4.   KLİNİK ÖZELLİKLER

    4.1. Terapötik endikasyonlar

    TRODELVY, aktif beyin metastazı olmayan, önceden en az iki basamak kemoterapi almış (en az bir basamağı metastatik evrede alma şartıyla), rezeke edilemeyen lokal ilerlemiş veya metastatik üçlü negatif meme kanseri olan yetişkin hastaların tedavisinde endikedir (Bkz. Bölüm 5.1).

    4.2. Pozoloji ve uygulama şekli

    TRODELVY hastalara yalnızca kanser hastalığı tedavilerinin kullanımında deneyimli sağlık mesleği mensupları tarafından reçetelenmeli ve uygulanmalı ve ayrıca eksiksiz resüsitasyon imkanlarının mevcut olduğu bir ortamda uygulanmalıdır.

    Pozoloji/uygulama sıklığı ve süresi:

    Önerilen sacituzumab govitekan dozu, 21 günlük tedavi sikluslarının 1. gününde ve 8. gününde olmak üzere bir hafta arayla intravenöz infüzyon olarak uygulanan 10 mg/kg vücut ağırlığıdır.
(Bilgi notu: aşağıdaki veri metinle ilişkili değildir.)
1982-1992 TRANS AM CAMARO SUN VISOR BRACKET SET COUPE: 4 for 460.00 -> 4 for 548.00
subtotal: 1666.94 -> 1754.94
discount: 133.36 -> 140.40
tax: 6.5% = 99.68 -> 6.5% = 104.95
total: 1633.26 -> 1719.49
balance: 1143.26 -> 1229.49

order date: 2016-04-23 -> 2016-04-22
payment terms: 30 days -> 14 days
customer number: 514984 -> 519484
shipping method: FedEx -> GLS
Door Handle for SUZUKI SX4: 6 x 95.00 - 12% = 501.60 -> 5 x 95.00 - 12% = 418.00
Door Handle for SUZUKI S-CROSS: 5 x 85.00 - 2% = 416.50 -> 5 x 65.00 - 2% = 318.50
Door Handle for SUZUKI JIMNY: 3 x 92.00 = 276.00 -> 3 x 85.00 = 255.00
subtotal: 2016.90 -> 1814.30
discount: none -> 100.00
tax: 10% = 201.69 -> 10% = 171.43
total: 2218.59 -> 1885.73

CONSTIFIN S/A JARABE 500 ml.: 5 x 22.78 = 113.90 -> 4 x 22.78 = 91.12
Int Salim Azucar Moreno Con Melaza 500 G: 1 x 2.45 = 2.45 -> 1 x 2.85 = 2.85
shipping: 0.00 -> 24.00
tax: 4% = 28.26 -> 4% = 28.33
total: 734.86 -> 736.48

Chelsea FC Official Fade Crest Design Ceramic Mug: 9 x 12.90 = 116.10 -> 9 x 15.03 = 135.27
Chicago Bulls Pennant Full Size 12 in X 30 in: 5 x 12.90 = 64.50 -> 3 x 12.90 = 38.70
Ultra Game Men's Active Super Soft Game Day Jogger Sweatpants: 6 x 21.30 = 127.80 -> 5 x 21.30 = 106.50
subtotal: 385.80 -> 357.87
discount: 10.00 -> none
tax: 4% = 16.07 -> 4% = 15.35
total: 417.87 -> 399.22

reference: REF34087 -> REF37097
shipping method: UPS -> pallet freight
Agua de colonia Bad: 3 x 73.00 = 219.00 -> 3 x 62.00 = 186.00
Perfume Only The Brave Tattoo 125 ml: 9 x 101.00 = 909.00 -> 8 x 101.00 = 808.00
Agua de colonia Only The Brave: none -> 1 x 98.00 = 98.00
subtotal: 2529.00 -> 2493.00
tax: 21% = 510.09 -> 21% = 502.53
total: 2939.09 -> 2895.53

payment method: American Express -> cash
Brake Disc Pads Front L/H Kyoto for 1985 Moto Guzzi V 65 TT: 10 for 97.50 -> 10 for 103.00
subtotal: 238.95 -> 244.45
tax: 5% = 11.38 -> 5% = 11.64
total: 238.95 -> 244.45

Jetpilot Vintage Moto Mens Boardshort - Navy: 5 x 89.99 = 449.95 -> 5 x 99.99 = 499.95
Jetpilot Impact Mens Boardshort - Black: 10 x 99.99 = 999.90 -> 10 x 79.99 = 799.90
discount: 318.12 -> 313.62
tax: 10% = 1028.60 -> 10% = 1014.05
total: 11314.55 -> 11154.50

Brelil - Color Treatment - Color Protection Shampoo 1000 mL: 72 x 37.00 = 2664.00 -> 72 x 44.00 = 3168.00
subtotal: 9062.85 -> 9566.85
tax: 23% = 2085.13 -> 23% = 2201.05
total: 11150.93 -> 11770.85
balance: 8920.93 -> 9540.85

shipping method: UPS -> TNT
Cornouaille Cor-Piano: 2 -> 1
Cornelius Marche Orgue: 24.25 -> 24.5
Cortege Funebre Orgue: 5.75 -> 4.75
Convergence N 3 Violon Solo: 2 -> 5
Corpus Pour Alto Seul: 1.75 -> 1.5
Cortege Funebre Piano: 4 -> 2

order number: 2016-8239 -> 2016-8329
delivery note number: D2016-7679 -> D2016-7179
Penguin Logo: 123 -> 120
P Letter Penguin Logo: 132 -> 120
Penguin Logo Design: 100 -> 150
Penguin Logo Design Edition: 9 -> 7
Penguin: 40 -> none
Tedaviye, hastalık progresyonu veya kabul edilemez toksisite meydana gelene kadar devam edilmelidir.

    Önleyici tedavi

    Sacituzumab govitekanın her bir dozunun öncesinde, infüzyonla ilişkili reaksiyonların ve kemoterapinin indüklediği bulantı ve kusmanın (KİBK) önlenebilmesi için tedavi önerilir (Bkz. Bölüm 4.4).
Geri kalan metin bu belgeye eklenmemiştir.